The casualties among Danish Jews during the Holocaust were among the lowest of the occupied countries of Europe. Yad Vashem records only 102 Jews from Denmark who were murdered in the Shoah.[citation needed]
The unsuccessful German deportation attempt and the actions to save the Jews were important steps in linking the resistance movement to broader anti-Nazi sentiments in Denmark. In many ways, October 1943 and the rescuing of the Jews marked a change in most people's perception of the war and the occupation, thereby giving a "subjective-psychological" foundation for the legend.
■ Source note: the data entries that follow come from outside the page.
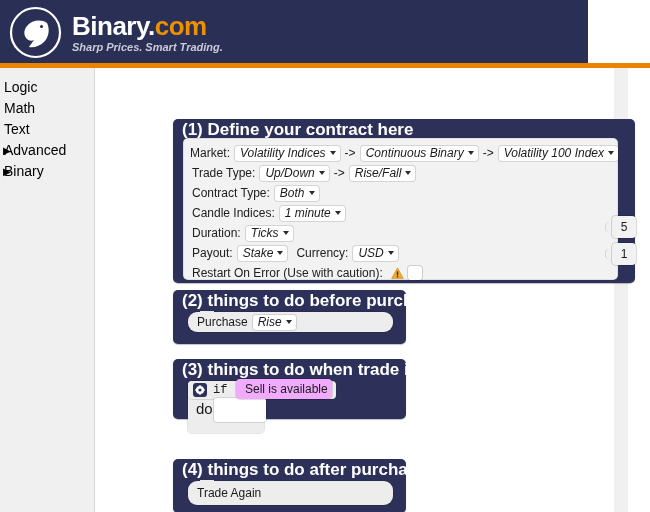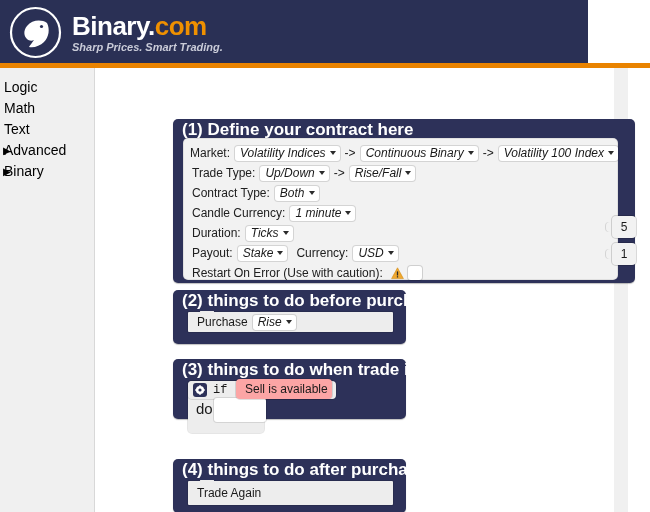--- a/index.html
+++ b/index.html
@@ -133,21 +133,21 @@
     box-shadow: 0 0 0 1px rgba(0,0,0,.14);
     vertical-align: middle;
     cursor: pointer;
   }
   .warn-icon { width: 13px; height: 13px; margin: 0 4px 0 3px; }
 
   
   .stmt {
     position: absolute;
     background: #ededed;
-    border-radius: 1px;
+    border-radius: 9px;
     box-shadow: 0 0 0 1px rgba(0,0,0,.10);
     display: flex; align-items: center;
     font-size: 12px;
     color: #1a1a1a;
     padding-left: 9px;
     white-space: nowrap;
   }
   .stmt-notch {
     position: absolute;
     top: -1px; left: 12px;
@@ -172,21 +172,21 @@
     cursor: pointer;
   }
   .socket {
     position: absolute;
     background: #ffffff;
     border-radius: 3px;
     box-shadow: 0 0 0 1px rgba(0,0,0,.10);
   }
   .value-blk {
     position: absolute;
-    background: #fca5a5;
+    background: #f0abfc;
     border-radius: 4px;
     box-shadow: 0 0 0 1px rgba(0,0,0,.12);
     display: flex; align-items: center;
     font-size: 12px; color: #1a1a1a;
     padding: 0 9px;
     white-space: nowrap;
   }
 
   
   .numblk {
@@ -295,21 +295,21 @@
 
     <div class="row">
       <span class="lbl">Contract Type:</span>
       <span class="field">
         <span>Both</span>
         <span class="caret"></span>
       </span>
     </div>
 
     <div class="row">
-      <span class="lbl">Candle Currency:</span>
+      <span class="lbl">Candle Indices:</span>
       <span class="field">
         <span>1 minute</span>
         <span class="caret"></span>
       </span>
     </div>
 
     <div class="row">
       <span class="lbl">Duration:</span>
       <span class="field">
         <span>Ticks</span>

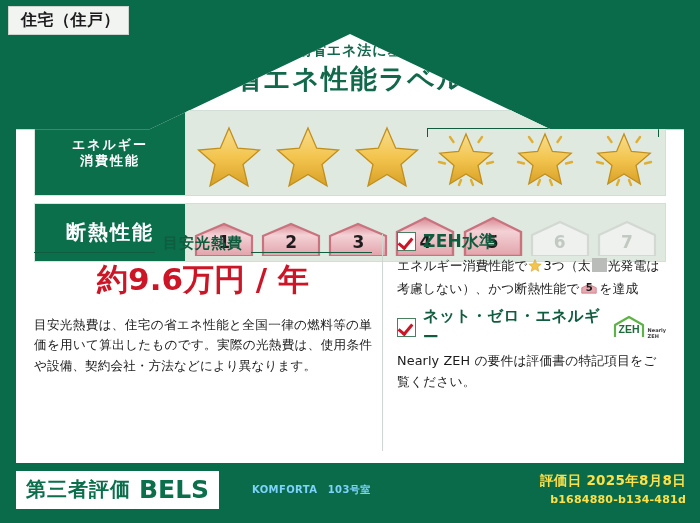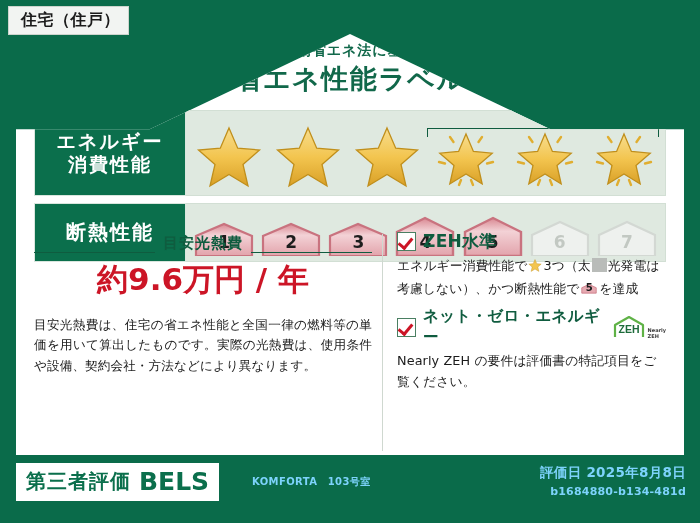--- a/index.html
+++ b/index.html
@@ -43,21 +43,21 @@
 
   
   .rows{position:absolute;left:18px;right:18px;top:76px;}
   .perf-row{display:flex;align-items:stretch;margin-bottom:7px;}
   .perf-tag{
     width:150px;background:#0b6f4c;color:#fff;
     display:flex;flex-direction:column;align-items:center;justify-content:center;
     font-weight:bold;letter-spacing:2px;line-height:1.22;
     border:1px solid #d9e6de;
   }
-  .perf-tag.t1{font-size:19px;}
+  .perf-tag.t1{font-size:13px;}
   .perf-tag.t2{font-size:20px;}
   .perf-body{flex:1;background:#dfe9e0;position:relative;border:1px solid #d2dfd4;border-left:none;}
 
   
   .starbox{height:84px;position:relative;}
   .bracket-label{
     position:absolute;right:8px;top:2px;
     font-size:10.5px;font-weight:bold;color:#0f5c3f;white-space:nowrap;
   }
   .bracket{
@@ -122,32 +122,32 @@
     font-size:10px;font-weight:bold;color:#1d1d1d;
   }
   .redact{
     display:inline-block;width:15px;height:14px;background:#b9bcb9;
     vertical-align:-2px;margin:0 1px;
   }
   .zeh-logo{display:inline-flex;align-items:flex-end;gap:2px;vertical-align:-6px;margin-left:4px;}
   .zeh-sub{font-size:5px;color:#3b3b3b;line-height:1.1;font-weight:bold;}
 
   
-  .footer{position:absolute;left:0;right:0;bottom:0;height:68px;background:#0a6b4a;}
+  .footer{position:absolute;left:0;right:0;bottom:0;height:60px;background:#0a6b4a;}
   .bels-badge{
     position:absolute;left:16px;top:8px;background:#ffffff;
     padding:4px 10px 5px 10px;display:flex;align-items:center;gap:8px;
   }
   .bels-badge .jp{font-size:20px;font-weight:bold;color:#0b6f4c;letter-spacing:1px;}
   .bels-badge .en{font-size:25px;font-weight:bold;color:#0b6f4c;letter-spacing:0px;}
   .bldg-name{
     position:absolute;left:252px;top:20px;color:#7dd3fc;
     font-size:10px;font-weight:bold;letter-spacing:.4px;
   }
-  .foot-right{position:absolute;right:14px;top:9px;text-align:right;color:#7dd3fc;}
+  .foot-right{position:absolute;right:14px;top:9px;text-align:right;color:#fde047;}
   .foot-date{font-size:13.5px;font-weight:bold;letter-spacing:.3px;}
   .foot-id{font-size:11px;font-weight:bold;letter-spacing:.2px;margin-top:3px;}
 </style>
 </head>
 <body>
 
 <div class="label-root">
 
   <div class="house-type">住宅（住戸）</div>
A few days after the roundup, a small news item in the New York Daily News reported the story about the wearing of the Star of David [clarification needed]. Later, the story gained its popularity in Leon Uris's novel Exodus and in its movie adaptation. The political theorist Hannah Arendt also mentions it during the discussion of Denmark in her book of reportage, Eichmann in Jerusalem.[24]
Different explanations have been advanced to explain the success of efforts to protect the Danish Jewish population in the light of less success at similar operations elsewhere in Nazi-occupied Europe:[11][25][26][13]
* Logistically, the operation was relatively simple. Denmark's Jewish population was small, both in relative and absolute terms, and most of Denmark's Jews lived in or near Copenhagen, only a short sea voyage from neutral Sweden (typically 5 to 10 kilometres (3 to 6 mi)). Although hazardous, the boat ride was easier to conceal than a comparable land journey.